Im always suspicious about vegetarians.......are they vegetarians because they like animals ?......or because they hate plants ???

Now i know why the croc burger i had at a local show made me think i was chewing a tyre....they over cooked it !! :?


----------



## Tim.Arm (Jul 23, 2008)

*i hate roo the first time i had it my dad cooked it wrong and i have never had from that day.....lol*


----------



## [email protected] (Jul 23, 2008)

There is no way i could eat a croc, ill eat some ones pet cat before i eat a croc.
A great thread to get us croc lovers started ha ha ha.

The best way to cook croc meat would smoke it in paper bark , better off asking australia zoo. 
I dare you 
cheers steve


----------



## RedEyeGirl (Jul 23, 2008)

me know say nothin fom now on


----------



## Kaotic (Jul 23, 2008)

Try the butcher at Kenmore. Can't remember the name of the complex, but it is on Moggill Rd and it is located where the Woolies and Maccas is.


----------



## PhilK (Jul 23, 2008)

Thanks for mostly good replies. I'll call around and check. I read a site with some wicked looking recipes so I want to cook a croc curry, and I'll make sure I don't overcook it.

As for those who say it's bad etc.. I love crocodiles. I interact with them at work and I think they're amazing creatures, but they also happen to be very tasty and I'm not one to put a higher value on a life just 'cause I like them.

Cheers again..


----------



## WombleHerp (Jul 23, 2008)

Phil the inverts have gone to your brain hahaha
personally ive never really eaten croc, sounds like it seems good to eat 
i interact with them too, every week now actually, and i love them to the end of the earth! but my motto, if it can be consumed, eat it  (for example i ate a mealworm today, tasted like peanut butter )
anyways have fun cooking Phil! 


Natles


----------



## fraser888 (Jul 23, 2008)

> There is no way i could eat a croc, ill eat some ones pet cat before i eat a croc.
> A great thread to get us croc lovers started ha ha ha.
> 
> The best way to cook croc meat would smoke it in paper bark , better off asking australia zoo.
> ...


 
I would PAY to see a video of this!


----------



## Sloth (Jul 24, 2008)

the sea food shop at capalaba, old cleveland rd

has croc,roo and a bunch of other exotics


----------



## carpetsnake (Jul 24, 2008)

jack percells croc tail $40 a kg


----------



## Sdaji (Jul 24, 2008)

fraser888 said:


> I would PAY to see a video of this!



How much? I'd happily do it.

The more crocodiles you eat in Australia, the more crocodiles there will be in Australia. If you eat beef instead, there will be more cows and less crocodiles. These animals are farmed. If there is no demand there is no farm. If we all suddenly stopped eating beef it's not like we'd suddenly be over run with cattle; they'd all be shot, sold for leather and pet food and not farmed any more.

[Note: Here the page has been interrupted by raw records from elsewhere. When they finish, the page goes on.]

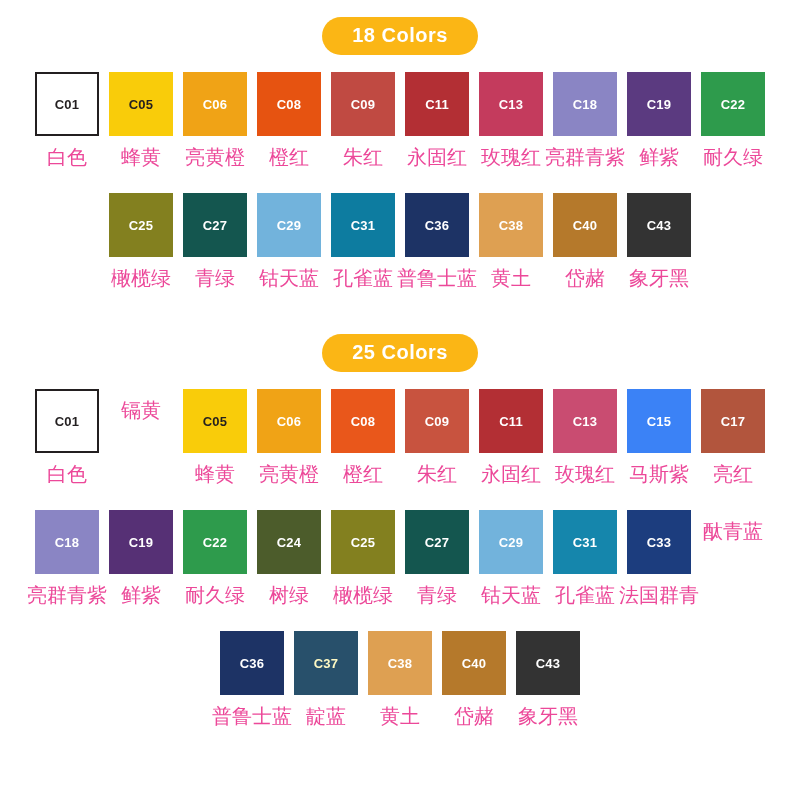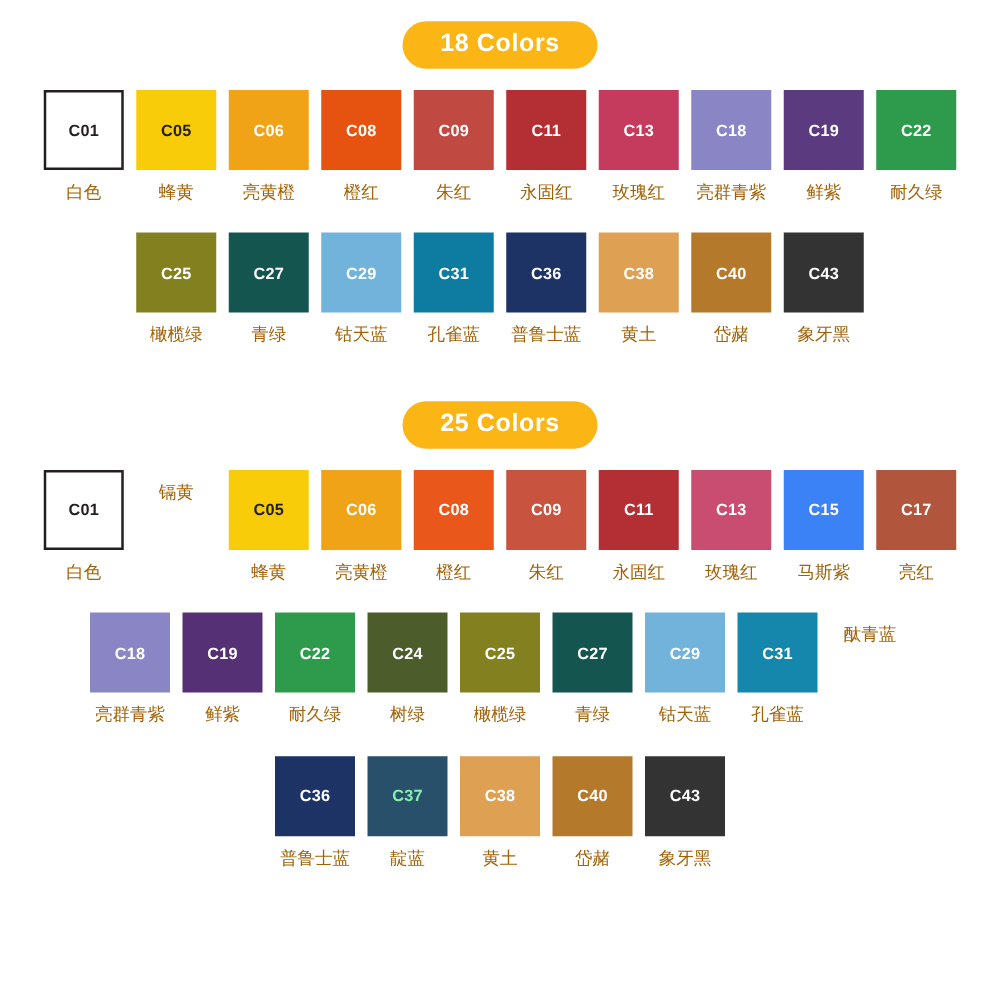"白色" .cname { color: #a16207 -> #ec4899; font-family: none -> Liberation Serif, serif; font-size: 14px -> 20px }
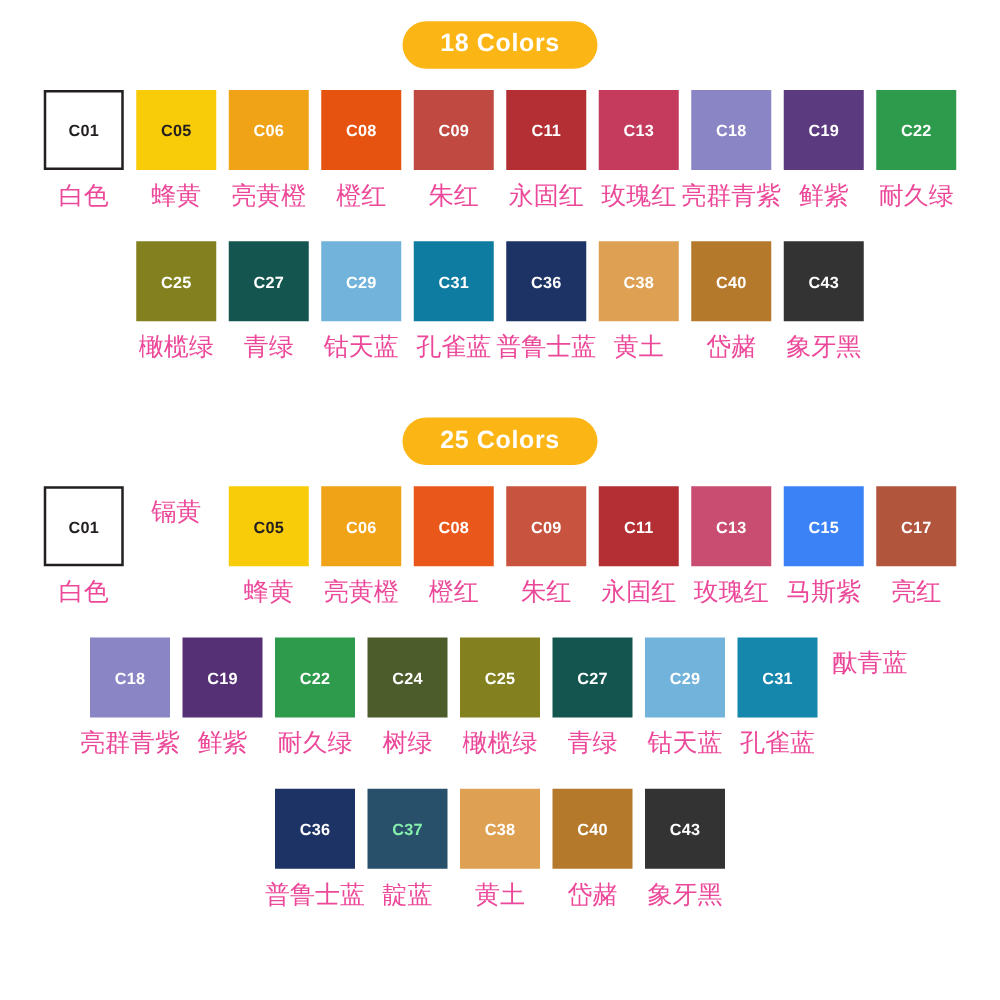"C33" div.cell { html: none -> <div> <div>C33</div> <div>法国群青</div> </div> }
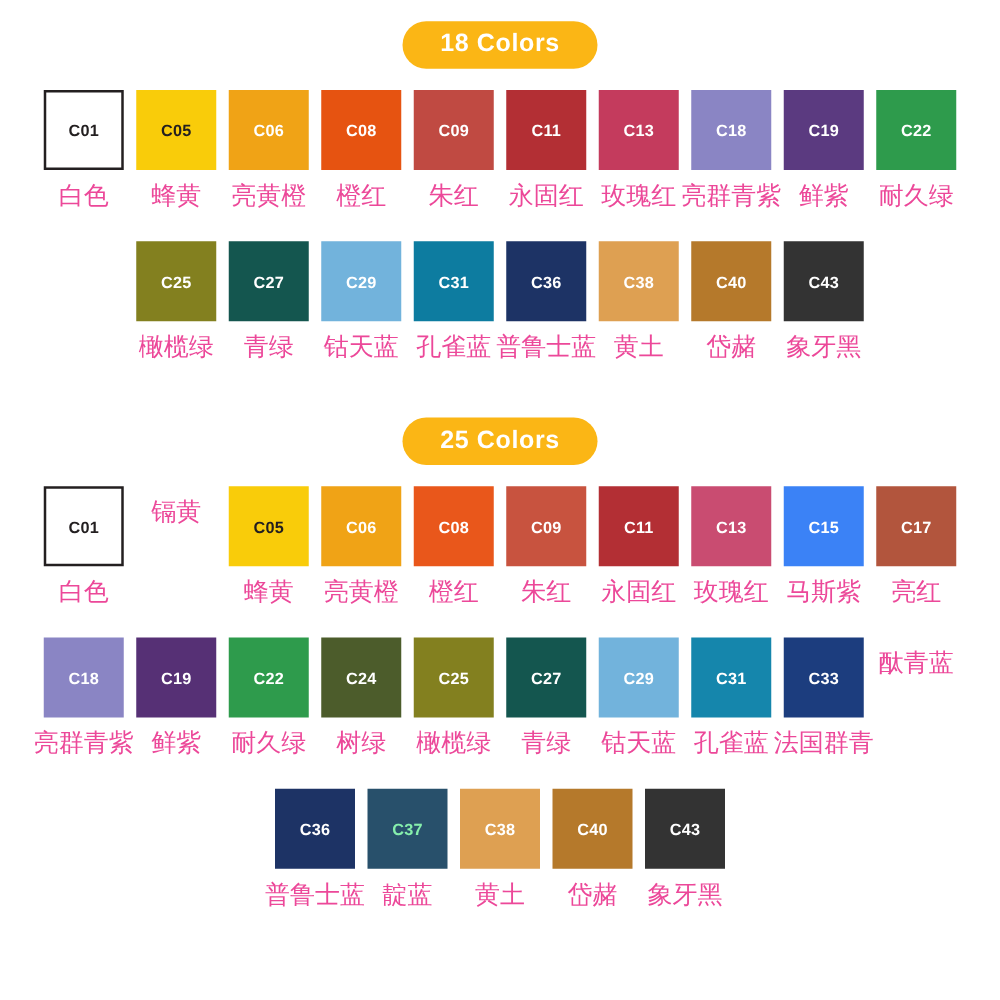"C37" div.chip { color: #86efac -> #fef9c3 }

If you eat kangaroo instead, there will be the same number of kangaroos but less crocodiles and less cows. Kangaroo is collected from the wild, but it's also shot as vermin in the wild, so the difference is whether it ends up in your belly or somewhere else (usually pet food or rotting where it fell). The more 'roo you eat the less they need to cull.

The wild population of crocodiles won't be directly affected if you eat crocodile meat, but indirectly they'll be helped. If people think about crocodiles in a happy, positive, useful way ("mmm, yummy food, I like crocodiles  " as opposed to "argh! Horrible monsters which are purely bad and need to die!  ") they will be less inclined to want to exterminate them from waterways or kill one which turns up in an unusual place.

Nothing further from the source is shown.